------ INPUT DATA
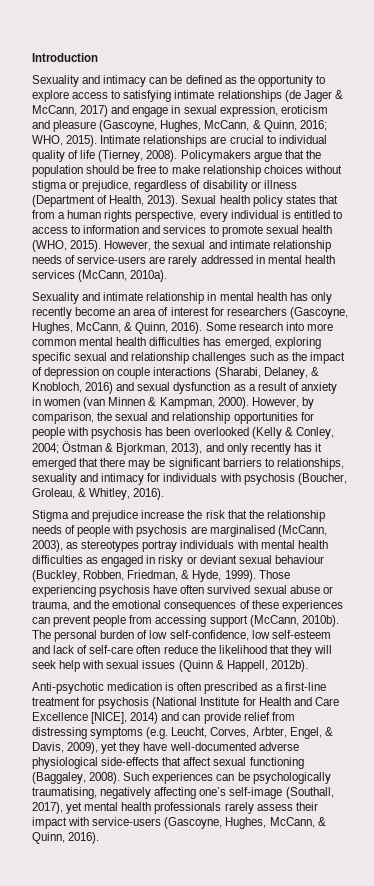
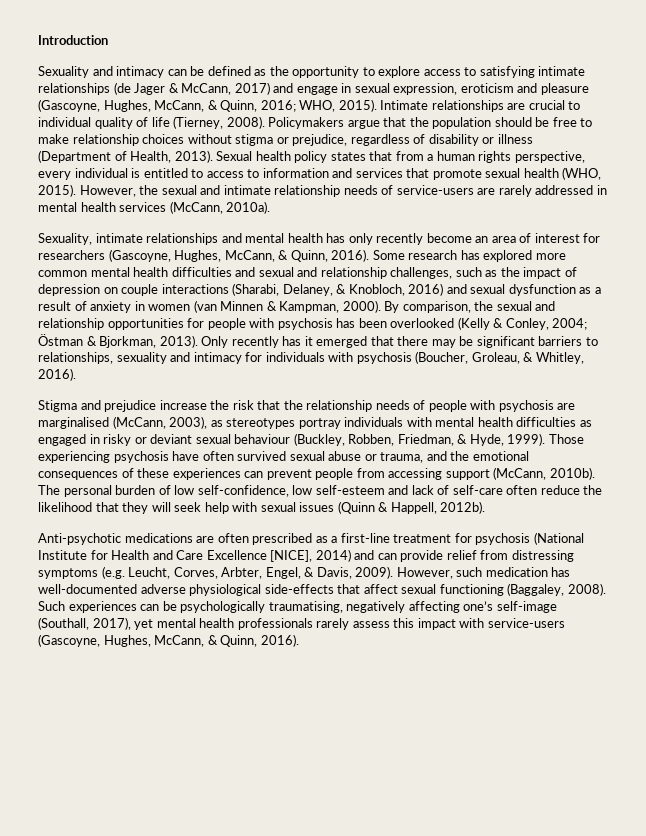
- Sexual health policy states that from a human rights perspective, every individual is entitled to access to information and services to promote sexual health (WHO, 2015).
+ Sexual health policy states that from a human rights perspective, every individual is entitled to access to information and services that promote sexual health (WHO, 2015).
- Sexuality and intimate relationship in mental health has only recently become an area of interest for researchers (Gascoyne, Hughes, McCann, & Quinn, 2016).
+ Sexuality, intimate relationships and mental health has only recently become an area of interest for researchers (Gascoyne, Hughes, McCann, & Quinn, 2016).
- Some research into more common mental health difficulties has emerged, exploring specific sexual and relationship challenges such as the impact of depression on couple interactions (Sharabi, Delaney, & Knobloch, 2016) and sexual dysfunction as a result of anxiety in women (van Minnen & Kampman, 2000).
+ Some research has explored more common mental health difficulties and sexual and relationship challenges, such as the impact of depression on couple interactions (Sharabi, Delaney, & Knobloch, 2016) and sexual dysfunction as a result of anxiety in women (van Minnen & Kampman, 2000).
- However, by comparison, the sexual and relationship opportunities for people with psychosis has been overlooked (Kelly & Conley, 2004; Östman & Bjorkman, 2013), and only recently has it emerged that there may be significant barriers to relationships, sexuality and intimacy for individuals with psychosis (Boucher, Groleau, & Whitley, 2016).
+ By comparison, the sexual and relationship opportunities for people with psychosis has been overlooked (Kelly & Conley, 2004; Östman & Bjorkman, 2013). Only recently has it emerged that there may be significant barriers to relationships, sexuality and intimacy for individuals with psychosis (Boucher, Groleau, & Whitley, 2016).
- Anti-psychotic medication is often prescribed as a first-line treatment for psychosis (National Institute for Health and Care Excellence [NICE], 2014) and can provide relief from distressing symptoms (e.g. Leucht, Corves, Arbter, Engel, & Davis, 2009), yet they have well-documented adverse physiological side-effects that affect sexual functioning (Baggaley, 2008).
+ Anti-psychotic medications are often prescribed as a first-line treatment for psychosis (National Institute for Health and Care Excellence [NICE], 2014) and can provide relief from distressing symptoms (e.g. Leucht, Corves, Arbter, Engel, & Davis, 2009). However, such medication has well-documented adverse physiological side-effects that affect sexual functioning (Baggaley, 2008).
- Such experiences can be psychologically traumatising, negatively affecting one’s self-image (Southall, 2017), yet mental health professionals rarely assess their impact with service-users (Gascoyne, Hughes, McCann, & Quinn, 2016).
+ Such experiences can be psychologically traumatising, negatively affecting one’s self-image (Southall, 2017), yet mental health professionals rarely assess this impact with service-users (Gascoyne, Hughes, McCann, & Quinn, 2016).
------------
## REQUIRED ACTION
Scan the records for lines that hold "common", and reproduce each one you find.

## ANSWER
- Some research into more common mental health difficulties has emerged, exploring specific sexual and relationship challenges such as the impact of depression on couple interactions (Sharabi, Delaney, & Knobloch, 2016) and sexual dysfunction as a result of anxiety in women (van Minnen & Kampman, 2000).
+ Some research has explored more common mental health difficulties and sexual and relationship challenges, such as the impact of depression on couple interactions (Sharabi, Delaney, & Knobloch, 2016) and sexual dysfunction as a result of anxiety in women (van Minnen & Kampman, 2000).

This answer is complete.